Sunday, May 12, 2013

In defence of Mss Woolf and Plath

Where there's smoke there's fire, conventional wisdom tells me. At first I drafted a rampage about the fact that many other things release smoke and recommended changing the idiom to: Where there's smoke there's combustion. (I even looked up the relationship between the two, discovering that smoke is just a change in state that is a by-product of a chemical reaction. Huh. That's why I am not a scientist.)

Then I realised a logical error of deduction: Just because smoke is a necessary condition of fire doesn't mean fire is a necessary condition of smoke. Which, on second thought means the idiom still doesn't make sense, since you aren't guaranteed to find a fire if you see smoke - you could come upon a heap of smouldering phosphorous, for example.

If you are already bored, I apologise. But you know how I like to the circle the point, in the hopes of catching it (and you) unawares. Consider this added value: a science, philosophy and English lesson, for the price of wading through two paragraphs of in search of a point.

On to my heap of phosphorous: Virginia Woolf and Sylvia Plath are two of my favourite authors - and have been since I was in high school. Through their writing, I saw women who felt as I feel. Women who wrote in the 20s and 60s, when society was still (arguably) unaccepting of a woman's voice. I saw strong women, with force of wills, who dared.

I think I also saw a promise, that I could be a writer, even before I knew I could. (In my experience, being a writer is not a choice. It is a physical sense, an innate means of experiencing the world. But that doesn't mean using the sense doesn't take courage. Try it, just once, and I dare you not to tear up or delete the first draft in frustration.)

The Waves by Ms Woolf is my favourite of her novels, and one of my favourite novels of all. A group of college friends congregate at the funeral of one of their party. They haven't seen each other since college, about five years prior if I remember correctly. Buried hurts and loves surface, buried identities too. As if merely being together has the power to swallow time. Regression. Suspense. Suspicion. Ruined love. Alliance. Written as stream of consciousness.
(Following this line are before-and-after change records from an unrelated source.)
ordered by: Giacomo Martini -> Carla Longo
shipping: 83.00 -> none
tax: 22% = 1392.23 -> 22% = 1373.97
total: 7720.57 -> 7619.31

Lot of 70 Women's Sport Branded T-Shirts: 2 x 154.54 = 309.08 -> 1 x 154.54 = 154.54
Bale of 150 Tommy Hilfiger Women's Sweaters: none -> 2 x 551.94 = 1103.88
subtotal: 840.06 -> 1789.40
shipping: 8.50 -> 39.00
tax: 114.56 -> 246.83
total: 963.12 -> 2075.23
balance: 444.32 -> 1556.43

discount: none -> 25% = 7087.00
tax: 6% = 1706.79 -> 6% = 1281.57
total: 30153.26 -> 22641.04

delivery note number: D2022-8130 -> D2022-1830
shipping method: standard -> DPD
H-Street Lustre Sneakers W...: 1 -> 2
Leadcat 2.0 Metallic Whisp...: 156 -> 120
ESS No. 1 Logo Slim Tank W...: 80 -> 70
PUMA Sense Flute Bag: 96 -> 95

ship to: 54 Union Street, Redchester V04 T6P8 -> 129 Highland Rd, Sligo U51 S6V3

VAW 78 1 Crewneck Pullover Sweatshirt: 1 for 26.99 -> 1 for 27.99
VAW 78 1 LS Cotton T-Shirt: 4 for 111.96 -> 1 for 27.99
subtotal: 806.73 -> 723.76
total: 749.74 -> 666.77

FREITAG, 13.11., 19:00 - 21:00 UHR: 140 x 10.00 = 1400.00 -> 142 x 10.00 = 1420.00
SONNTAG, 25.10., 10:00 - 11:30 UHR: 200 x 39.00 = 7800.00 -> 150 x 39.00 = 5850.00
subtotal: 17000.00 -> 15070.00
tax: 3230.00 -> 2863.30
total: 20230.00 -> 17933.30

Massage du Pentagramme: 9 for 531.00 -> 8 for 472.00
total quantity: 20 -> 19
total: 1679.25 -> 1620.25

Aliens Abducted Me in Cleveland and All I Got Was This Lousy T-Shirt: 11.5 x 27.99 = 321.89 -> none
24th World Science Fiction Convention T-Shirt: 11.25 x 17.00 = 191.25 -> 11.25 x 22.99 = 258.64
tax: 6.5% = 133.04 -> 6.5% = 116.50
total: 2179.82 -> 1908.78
Don't be put off by the opaque ramblings of James Joyce! Or by the echoes of navel-gazing, Woolf-inspired movies.

The Modernists gravitated to stream of consciousness - artists, writers, even psychologists. Few did it well; most attempts read like the experiments they were (a la Joyce). Ms Woolf actually uses punctuation and paragraphs; she restrains her liberties to the character voices. Her novels have a languid sensitivity that her non-fiction does not; they do not have the buried rage of Joyce's - although both carve out the inner landscapes of their characters with fine chisels.

This is not a plot-driven novel. There are no meet-cutes, murders or betrayals, except in the past tense, and definitely no car chases or explosions. It feels like The Secret History, except that here the dead guy is already dead. All of these reasons are why I would give body parts to have written The Waves.

This post's smouldering phosphorous is made of the associations of reading Ms Woolf and/or Plath. Of worshipping them. Both authors have become symbols (with or against their wills?), of feminism and liberalism. What does that say of me? Not of me as I am but of me as you see me. I am a feminist and a liberal (give me a chance!), but I hate those words. They make me cringe as much as you.

I believe that I have the right to navigate my own path. I also believe that chauvinism is institutionalised (I have evidence, my favourite of which is the exclamation that I am 'a smart cookie'). I believe that humanity is as good as it is bad, that people just want love and respect (again, I have evidence). I don't kill anything, even insects, because who am I to take life?

Mss Woolf and Plath are the smoke rising from this heap.

That irks me - that beliefs should be reduced to superficial revolts like bra-burning and chaining bunny-huggers to trees, diminishing their power. That I should be reduced by this association and so disregarded. Granted, we need to make snap judgements all the time because the world is flinging stimuli at us and we don't have enough hands to catch them.

Yet, we are prepared to take the time to read a novel like The Waves and understand the characters - even empathise with them. We are ready to open their boxes but I must huddle in the one I have been forced into. Not a chance. Instead, I rant and rave, because if you cannot walk in line, you must heckle from the sidelines.